- _Exercise directions_
The answer must be a single number: the count of lines in the listing that hold the string "font".
━━━━━━━━━━━━━━━━━━━━
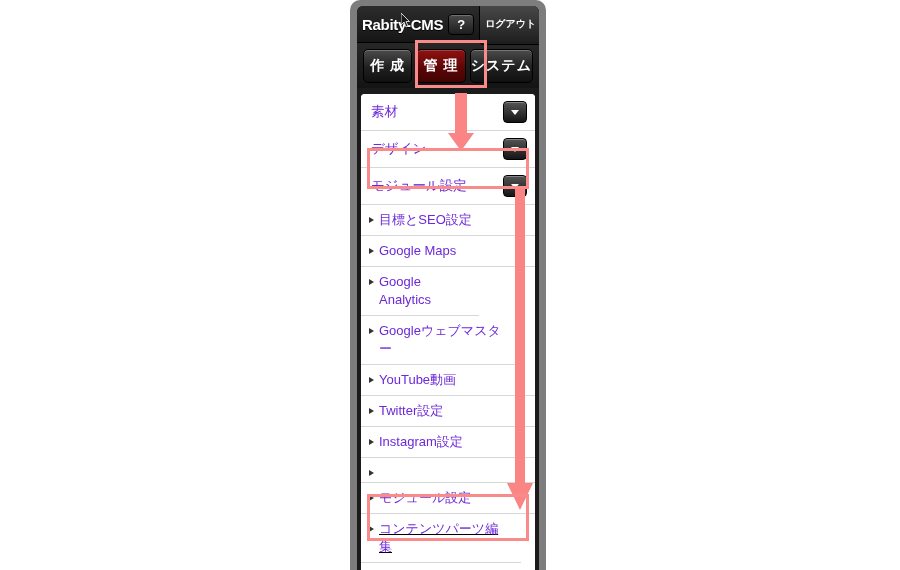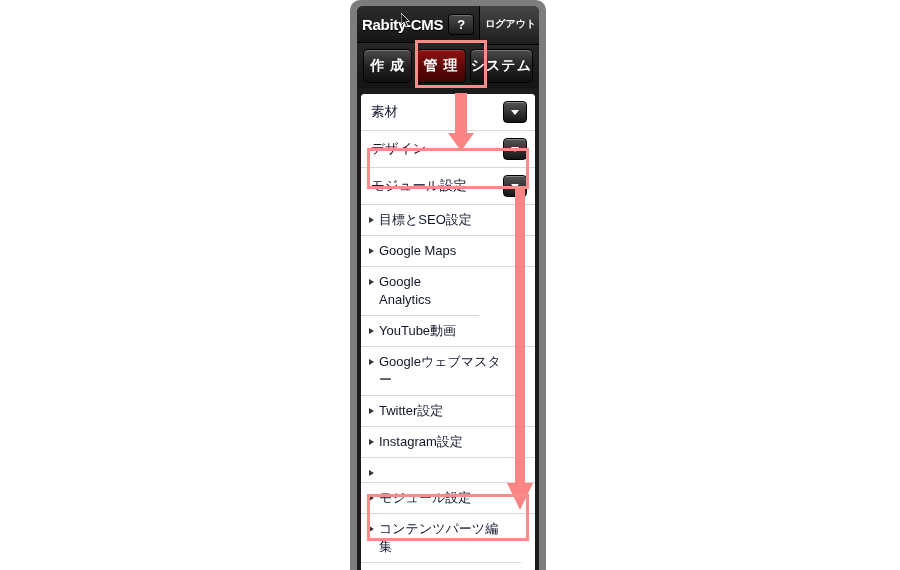--- a/index.html
+++ b/index.html
@@ -136,21 +136,21 @@
     align-items: center;
     min-height: 22px;
     padding: 7px 8px 7px 10px;
     box-sizing: border-box;
     border-bottom: 1px solid #d7d7d7;
     background: #ffffff;
     cursor: pointer;
   }
 
   .menu-row .label {
-    color: #0f172a;
+    color: #6d28d9;
     font-size: 13px;
     line-height: 18px;
     flex: 1 1 auto;
     padding-right: 4px;
   }
 
   .menu-row.top .label { font-size: 13.5px; }
 
   .drop-btn {
     width: 22px;
@@ -258,50 +258,50 @@
         <div class="menu-row sub">
           <i class="bullet"></i>
           <span class="label">Google Maps</span>
         </div>
 
         <div class="menu-row sub" style="width:118px;">
           <i class="bullet"></i>
           <span class="label">Google Analytics</span>
         </div>
 
+        <div class="menu-row sub" style="width:160px;">
+          <i class="bullet"></i>
+          <span class="label">Googleウェブマスター</span>
+        </div>
+
         <div class="menu-row sub">
           <i class="bullet"></i>
           <span class="label">YouTube動画</span>
         </div>
 
-        <div class="menu-row sub" style="width:160px;">
-          <i class="bullet"></i>
-          <span class="label">Googleウェブマスター</span>
-        </div>
-
         <div class="menu-row sub">
           <i class="bullet"></i>
           <span class="label">Twitter設定</span>
         </div>
 
         <div class="menu-row sub">
           <i class="bullet"></i>
           <span class="label">Instagram設定</span>
         </div>
 
         <div class="menu-row sub">
           <i class="bullet"></i>
         </div>
 
         <div class="menu-row sub">
           <i class="bullet"></i>
           <span class="label">モジュール設定</span>
         </div>
 
-        <div class="menu-row sub" style="width:160px;">
+        <div class="menu-row sub" style="width:160px;text-decoration:underline;">
           <i class="bullet"></i>
           <span class="label">コンテンツパーツ編集</span>
         </div>
 
         <div class="menu-row sub">
           
           
         </div>
 
       </div>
━━━━━━━━━━━━━━━━━━━━
- _Expected answer_
2